11.2.08

Which countrrry frrrom ?

Une brume épaisse recouvre la campagne de son linceul laiteux. L'ambiance cotonneuse assourdit le grincement des vélos Hero. Les rayons blanchâtres du soleil luttent pour percer la barrière de brouillard, dévoilant çà et là les silhouettes éthérées des sals flottant dans l'air, l'ombre des tridents de Shiva sur les temples bleutés. L'odeur épicée du tchaï, les volutes sucrées s'échappant d'une gargote annoncent le petit déjeuner.
- Do tchaï; do chana; do longlata.
Un indien, la tête emmitouflée dans une couverture fushia se rapproche, un deuxième le rejoint, un troisième les suit...un quatrième...puis...
Une foule compacte nous entoure en une ronde de regards noirs étranges. Regards curieux, indifférents. Pas un sourcillement, pas un son, un banc d' yeux fixes passant à travers nous de tout côté. La Caméra suscite une onde évanescente. Ils se rapprochent grignotant encore quelques centimètres d'intimité.
- Which countrry frrom ? Frrance ! Verry, verry countrry !
Les têtes se mettent à dodeliner, les visages s'illuminent, les rires explosent, les mains s'éjectent de dessous les couvertures en une chorégraphie parfaite pour toucher l'écran. Nous payons " Pipty pipe rroupies, only " et comme pour une haie d'honneur ils nous suivent jusqu'à la route pour ne pas en perdre une miette. Ils sont charmants. Il est 9 heures du matin.

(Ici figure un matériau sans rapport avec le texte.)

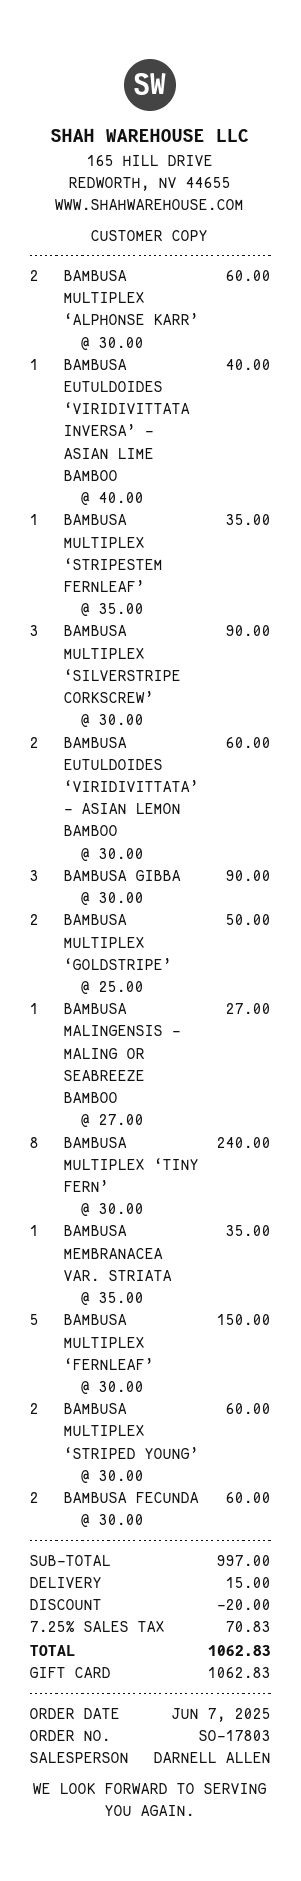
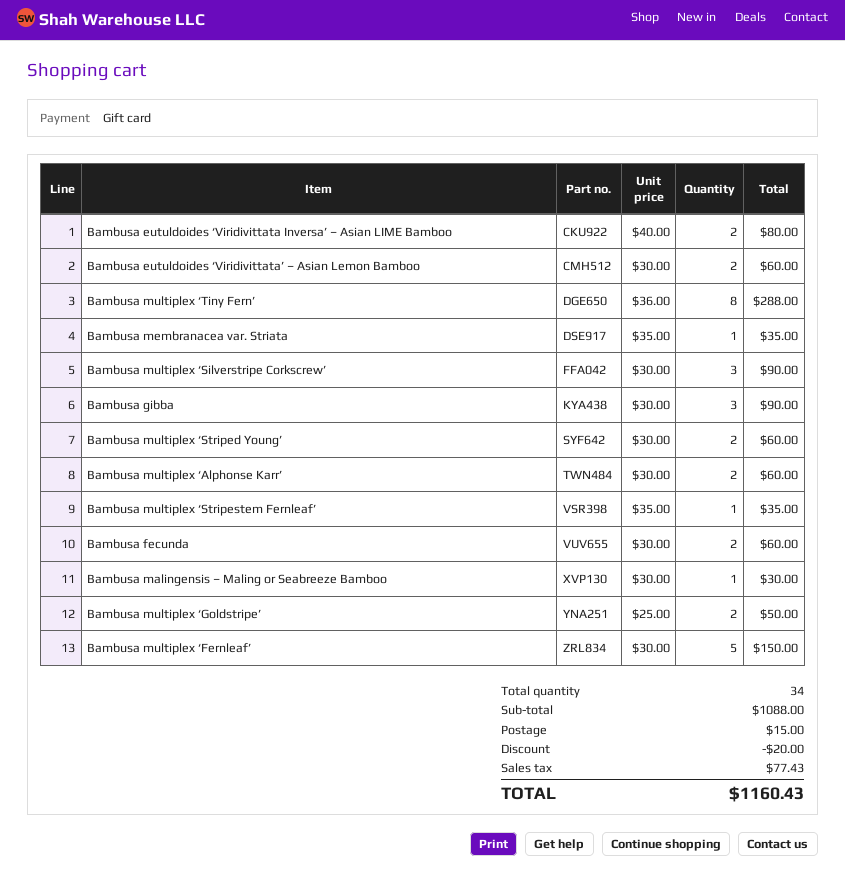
BAMBUSA EUTULDOIDES ‘VIRIDIVITTATA INVERSA’ – ASIAN LIME BAMBOO: 1 x 40.00 = 40.00 -> 2 x 40.00 = 80.00
BAMBUSA MALINGENSIS – MALING OR SEABREEZE BAMBOO: 1 x 27.00 = 27.00 -> 1 x 30.00 = 30.00
BAMBUSA MULTIPLEX ‘TINY FERN’: 8 x 30.00 = 240.00 -> 8 x 36.00 = 288.00
subtotal: 997.00 -> 1088.00
tax: 70.83 -> 77.43
total: 1062.83 -> 1160.43

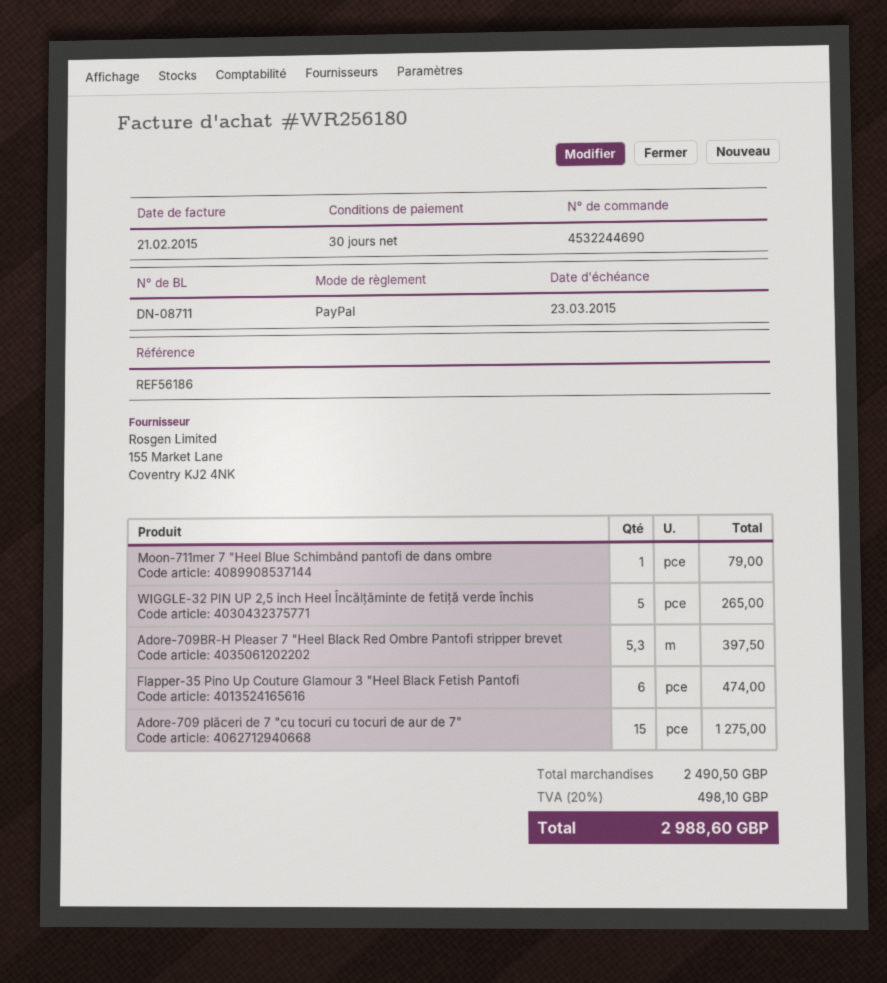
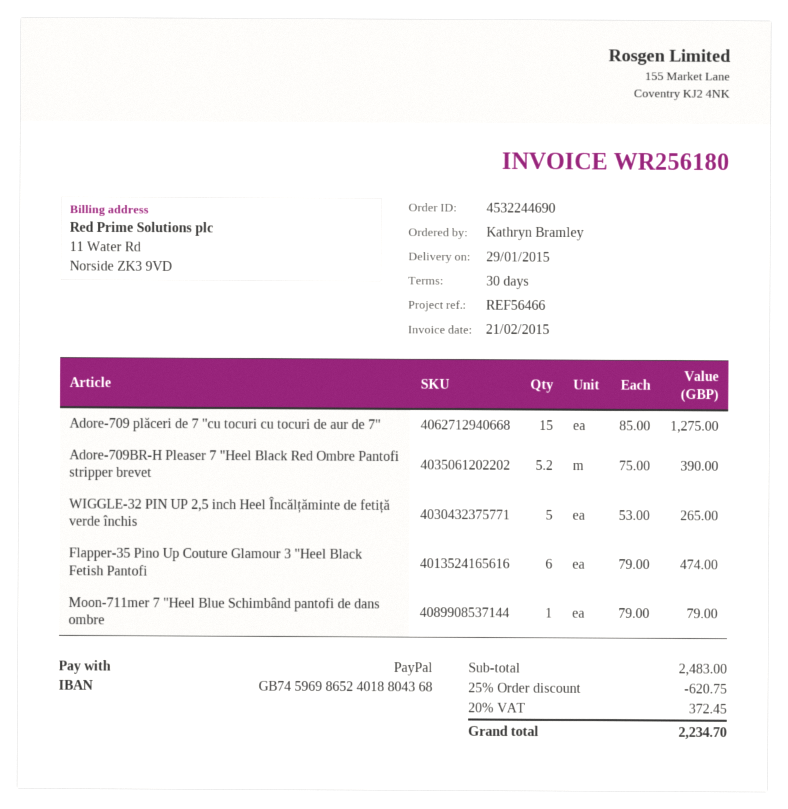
reference: REF56186 -> REF56466
Adore-709BR-H Pleaser 7 "Heel Black Red Ombre Pantofi stripper brevet: 5.3 for 397.50 -> 5.2 for 390.00
subtotal: 2490.50 -> 2483.00
discount: none -> 25% = 620.75
tax: 20% = 498.10 -> 20% = 372.45
total: 2988.60 -> 2234.70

Les arbres au loin se couchent sur la route formant un tunnel où les silhouettes fragiles et élégantes des bicyclettes disparaissent dans l'horizon. Des charrettes tirées par des boeufs blancs à grosse bosse avancent au ralenti et semblent sortir d'un autre siècle. Devant les maisons de toits de chaume, les gamins crient " Tata ! Tata! " en nous montrant du doigt. Cling, cling ! Un jeune étudiant souriant pédale à mes côtés et entame la conversation par un " Which countrry frrom ?" Nos épaules se touchent presque, il me suit comme le reflet d'un miroir, impassible.
Au bout d'une heure, après avoir répondu à " What is yourr fatherr name? Do you like cow? ", après m'être pris de front tous les nids de poule géants, je craque. SEULE, envie d'être seule. Je tente quelques accélérations surprises et inlassablement il réapparaît comme mon ombre avec son air ravi. " My name is Krishna Sharma Jairam Shri! Nice to meet you. "
Pour le déjeuner, nous avons établi un plan et nous engouffrons à la vitesse grand V dans un petit resto sans stagner plus de 2 secondes montre en main. Opération réussie. La foule s'agglutinent dehors autour des vélos, piégée comme des guêpes sur un bol de confiture. Nous avalons notre thali presque tranquilles, mais les voilà qui arrivent bouchant l'entrée du resto en un clin d'oeil. Le patron hurle d'une voix rauque pour disperser les badauds comme on chasserait une bande de chiens errants et crache une giclée de bétel qui s'écrase comme un caillot de sang dans un angle déjà souillé depuis des générations. D'un signe du menton, il nous fait signe de déguerpir. Question de sécurité. Mon regard cherche à se perdre dans les nuages mais croise le sourire charmant et tendre de Krishna qui a attendu dehors. Soupir. Je rêve d'une île déserte, d'une retraite mystique dans les himalayas. Krishna renchérit: "Indian people like you verry, verry. And you ?" Je culpabilise, l'ombre d'un petit diable cornu au dessus de ma tête, mais je lui souhaite tout bas la pire des réincarnations: le chien.
En fin d'après midi, nous cherchons un hôtel. Les vélos, les rickshaws, les charrettes, les tempos, les Tatas, les véhicules de tout poil, véritables machines infernales à la Tinguely ainsi que les vaches, les buffles, les chèvres, les boucs s'agglutinent sur la chaussée en un bruit incessant de sonnette, de klaxon, de meuglement, de bêlement, de " Which country?" . Je me surprends à avoir des tics nerveux. Je ne vois plus que leurs yeux douloureux, leur barbe drue, leur bouche rouge sang, leurs haillons déchirés, leurs dents rongées, leur peau piquée, leurs ongles incarnés, leurs jambes noueuses... Un militaire les disperse avec son grand bâton de bois et la circulation redémarre.
. Do tchaï; do chana; do longlata : Deux thés au lait; deux assiettes de pois chiches; deux beignets au miel.
. Thali
: Plateau compartimenté comprenant des lentilles, des légumes, du riz blanc.